United States District Court, W.D. Washington, at Seattle
Mar 3, 2011
Case No. C10-1646RSL (W.D. Wash. Mar. 3, 2011)

Summary

holding that different collective bargaining agreements did not contemplate consolidated arbitration because they provided for different rules

Summary of this case from JP Morgan Chase Bank, N.A. v. Jones

Opinion

Case No. C10-1646RSL.

March 3, 2011


ORDER GRANTING DEFENDANT'S MOTION FOR SUMMARY JUDGMENT AND DENYING PLAINTIFF'S MOTION TO COMPEL ARBITRATION


I. INTRODUCTION

This matter comes before the Court on a motion for summary judgment filed by plaintiff United Food and Commercial Workers, Local 21 (the "Union") to compel arbitration of its grievance against the employer, MultiCare Health System ("MultiCare") and on MultiCare's motion for an order stating that the dispute is not substantively arbitrable. The parties agree that the subject matter of the grievance is covered by their collective bargaining agreements. The only disputes are: (1) whether the Court or an arbitrator should determine whether the grievance can be resolved in a single, consolidated arbitration, and (2) if the Court decides the issue, whether it can order consolidated arbitration.

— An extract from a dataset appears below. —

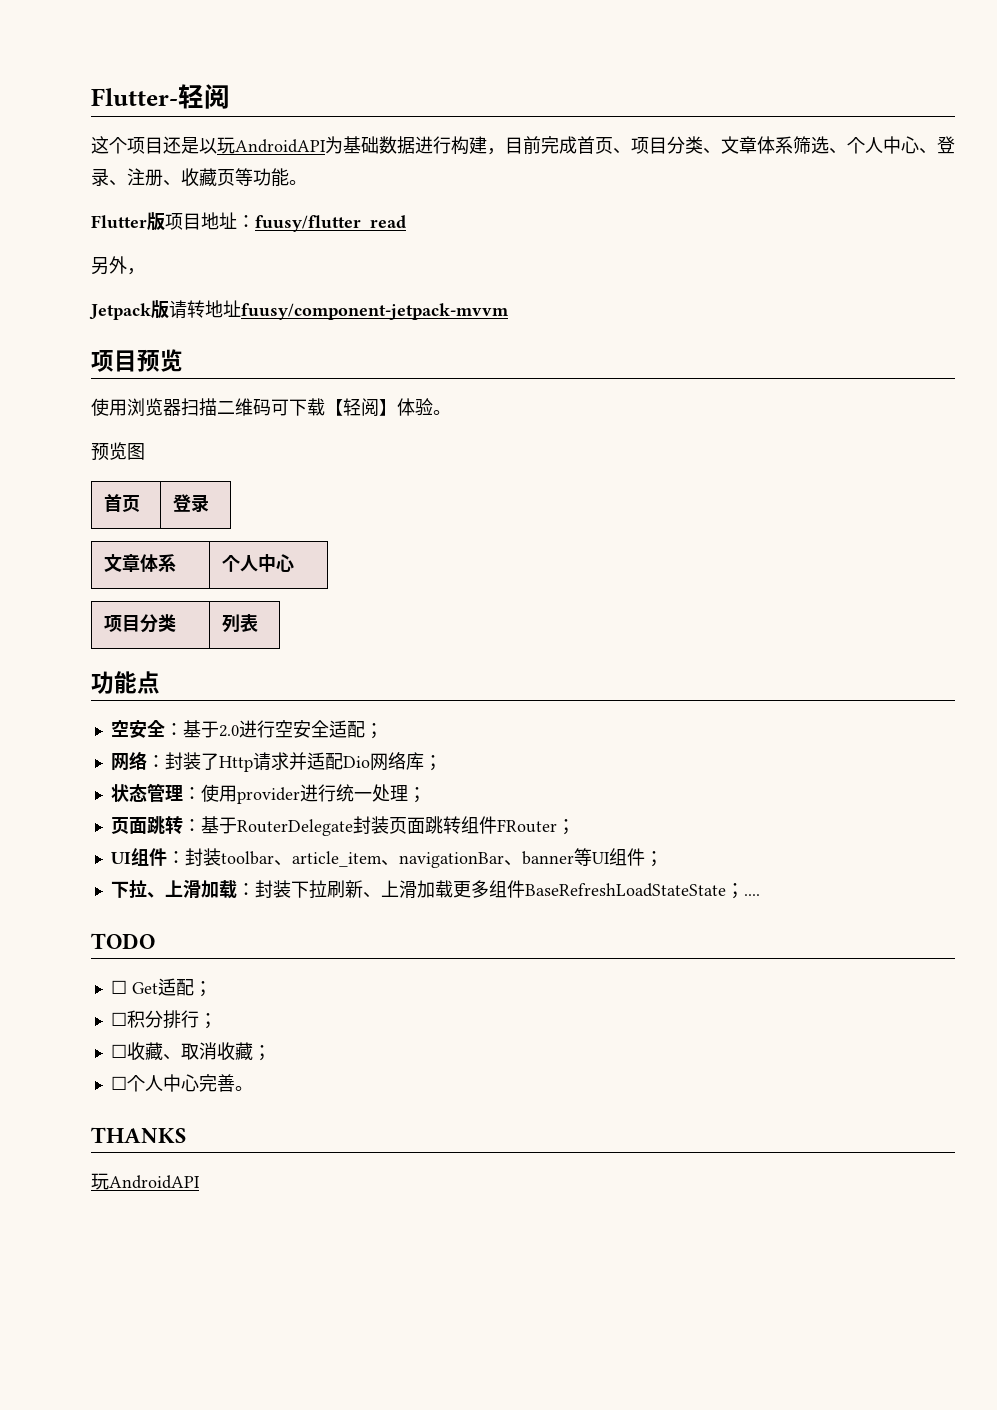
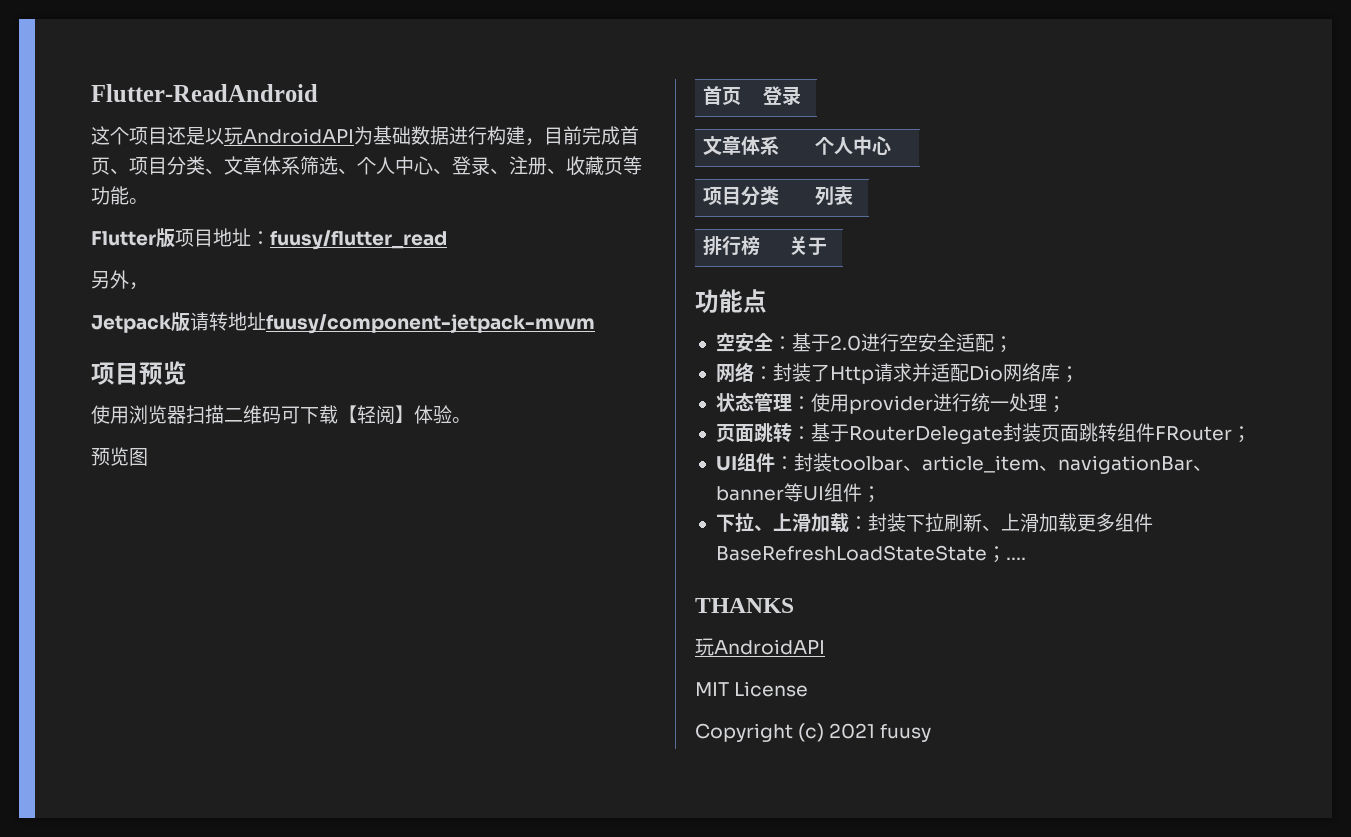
[91,84,230,109] Flutter-轻阅 -> [91,84,318,102] Flutter-ReadAndroid
(259, 623) none -> [702,236,760,256] [788,236,827,255] // 排行榜 | 关于
[91,933,155,949] [110,978,212,997] [110,1010,217,1029] [110,1042,271,1061] [110,1074,253,1092] [91,1127,186,1143] [91,1173,200,1190] TODO // ☐ Get适配； // ☐积分排行； // ☐收藏、取消收藏； // ☐个人中心完善。 // THANKS // 玩AndroidAPI -> [695,598,794,613] [695,638,825,656] [695,681,809,697] [695,723,932,742] THANKS // 玩AndroidAPI // MIT License // Copyright (c) 2021 fuusy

For the reasons set forth below, the Court grants defendant's motion for summary judgment and denies plaintiff's motion to compel arbitration.

II. DISCUSSION

A. Background Facts.

MultiCare is a not-for-profit healthcare organization that serves the Southern Puget Sound region. It includes four hospitals and numerous other healthcare centers and clinics. The Union represents eight collective bargaining units at MultiCare, and it has negotiated a separate collective bargaining agreement ("CBA" or "contract") on behalf of each bargaining unit.

In July 2009, defendant announced it was changing its policy regarding employee furloughs. In the past, it had paid employees who were furloughed due to infectious conditions. Under the new policy, employees furloughed due to infectious conditions would be required to use their accrued paid time off. On July 14, 2009, the Union filed a Step 1 grievance over the issue. The grievance alleged that the issue involved a mandatory subject of bargaining and stated, "The Employer has violated the recognition clause of all UFCW Local 21 Collective Bargaining Agreements by the announcement of discontinuing MHS practice of paying employees furloughed by Employee Health or Infection Control due to infectious conditions." Declaration of Pam Blauman, (Dkt. #12), Ex. B. When the parties were unable to resolve the matter through the grievance process, the Union submitted it for arbitration.

B. Analysis.

Summary judgment is appropriate when, viewing the facts in the light most favorable to the nonmoving party, the records show that "there is no genuine issue as to any material fact and that the movant is entitled to judgment as a matter of law." Fed.R.Civ.P. 56(a). Once the moving party has satisfied its burden, it is entitled to summary judgment if the non-moving party fails to designate, by affidavits, depositions, answers to interrogatories, or admissions on file, "specific facts showing that there is a genuine issue for trial." Celotex Corp. v. Catrett, 477 U.S. 317, 324 (1986).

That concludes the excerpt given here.